Carbonyl4: A Sketch for Set-Increment Mixed Updates
Yikai Zhao, Yuhan Wu, Tong Yang
TL;DR
This work introduces Carbonyl4, a novel sketch designed for Set-Increment Mixed (SIM) data streams, enabling accurate, unbiased per-key estimates under tight memory. It combines Balance Bucket for local variance optimization with Cascading Overflow to extend precision across the bucket array, achieving near-global variance reduction. To address memory constraints, it offers in-place shrinking via re-sampling and heuristic approaches, maintaining high accuracy for point, subset, and Top-K queries. Extensive experiments on CAIDA, synthetic, Webpage, and Criteo datasets show substantial improvements in MSE, AAE, and recall compared to existing sketches, underscoring Carbonyl4’s practical value for memory-adaptive data-stream analytics.
Abstract
In the realm of data stream processing, the advent of SET-INCREMENT Mixed (SIM) data streams necessitates algorithms that efficiently handle both SET and INCREMENT operations. We present Carbonyl4, an innovative algorithm designed specifically for SIM data streams, ensuring accuracy, unbiasedness, and adaptability. Carbonyl4 introduces two pioneering techniques: the Balance Bucket for refined variance optimization, and the Cascading Overflow for maintaining precision amidst overflow scenarios.
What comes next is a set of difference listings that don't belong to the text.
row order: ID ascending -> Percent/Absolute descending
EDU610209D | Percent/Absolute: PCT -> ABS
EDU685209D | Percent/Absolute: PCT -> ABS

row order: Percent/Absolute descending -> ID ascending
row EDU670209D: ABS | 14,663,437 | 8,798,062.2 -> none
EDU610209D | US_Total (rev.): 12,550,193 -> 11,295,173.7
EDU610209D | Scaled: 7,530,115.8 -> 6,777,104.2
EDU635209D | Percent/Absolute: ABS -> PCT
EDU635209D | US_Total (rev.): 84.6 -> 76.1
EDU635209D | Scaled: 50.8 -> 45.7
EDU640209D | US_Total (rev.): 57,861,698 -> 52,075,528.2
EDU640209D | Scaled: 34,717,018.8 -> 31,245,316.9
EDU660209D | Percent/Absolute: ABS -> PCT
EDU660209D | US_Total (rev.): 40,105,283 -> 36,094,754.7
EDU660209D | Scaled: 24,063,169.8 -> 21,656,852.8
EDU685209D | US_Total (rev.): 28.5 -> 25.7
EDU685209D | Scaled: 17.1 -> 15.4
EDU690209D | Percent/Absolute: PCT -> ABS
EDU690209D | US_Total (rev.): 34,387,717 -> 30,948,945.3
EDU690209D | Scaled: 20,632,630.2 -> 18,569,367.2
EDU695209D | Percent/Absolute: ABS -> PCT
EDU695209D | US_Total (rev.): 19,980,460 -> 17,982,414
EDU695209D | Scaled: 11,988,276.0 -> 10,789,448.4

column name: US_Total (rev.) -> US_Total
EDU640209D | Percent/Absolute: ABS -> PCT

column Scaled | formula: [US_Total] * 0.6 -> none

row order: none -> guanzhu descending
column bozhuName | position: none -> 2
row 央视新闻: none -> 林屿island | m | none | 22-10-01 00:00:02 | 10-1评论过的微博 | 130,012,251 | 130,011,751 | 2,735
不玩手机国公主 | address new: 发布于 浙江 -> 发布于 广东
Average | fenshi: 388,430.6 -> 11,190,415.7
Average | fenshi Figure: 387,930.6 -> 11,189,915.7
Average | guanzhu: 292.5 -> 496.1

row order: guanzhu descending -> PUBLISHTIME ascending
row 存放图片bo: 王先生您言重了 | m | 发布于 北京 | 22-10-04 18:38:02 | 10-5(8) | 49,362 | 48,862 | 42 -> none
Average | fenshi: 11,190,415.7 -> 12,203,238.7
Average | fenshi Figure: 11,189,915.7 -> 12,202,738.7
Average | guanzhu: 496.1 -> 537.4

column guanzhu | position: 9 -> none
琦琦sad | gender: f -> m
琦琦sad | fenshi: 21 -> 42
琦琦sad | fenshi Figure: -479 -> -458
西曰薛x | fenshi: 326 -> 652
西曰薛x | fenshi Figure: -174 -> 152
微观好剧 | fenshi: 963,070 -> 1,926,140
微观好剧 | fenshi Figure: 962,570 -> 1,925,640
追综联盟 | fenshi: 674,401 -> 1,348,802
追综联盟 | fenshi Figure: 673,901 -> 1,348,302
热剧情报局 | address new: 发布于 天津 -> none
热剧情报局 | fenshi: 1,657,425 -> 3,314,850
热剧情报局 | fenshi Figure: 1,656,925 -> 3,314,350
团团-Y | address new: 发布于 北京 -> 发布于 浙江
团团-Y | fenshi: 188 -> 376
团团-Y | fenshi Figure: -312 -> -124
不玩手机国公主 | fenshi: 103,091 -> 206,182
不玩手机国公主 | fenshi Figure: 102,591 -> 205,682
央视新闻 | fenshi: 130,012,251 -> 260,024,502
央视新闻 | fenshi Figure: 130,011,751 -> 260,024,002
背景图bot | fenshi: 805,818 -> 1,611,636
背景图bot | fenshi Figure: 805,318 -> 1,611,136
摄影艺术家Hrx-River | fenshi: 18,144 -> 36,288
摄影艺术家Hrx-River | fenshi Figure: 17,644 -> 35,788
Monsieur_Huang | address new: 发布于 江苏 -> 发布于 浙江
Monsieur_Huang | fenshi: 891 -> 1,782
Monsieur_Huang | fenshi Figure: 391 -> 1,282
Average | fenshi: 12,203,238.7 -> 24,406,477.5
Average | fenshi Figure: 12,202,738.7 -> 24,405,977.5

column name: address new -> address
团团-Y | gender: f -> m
Our experiments across four diverse datasets establish Carbonyl4's supremacy over existing algorithms, particularly in terms of accuracy for item-level information retrieval and adaptability to fluctuating memory requirements. The versatility of Carbonyl4 is further demonstrated through its dynamic memory shrinking capability, achieved via a re-sampling and a heuristic approach. The source codes of Carbonyl4 are available at GitHub.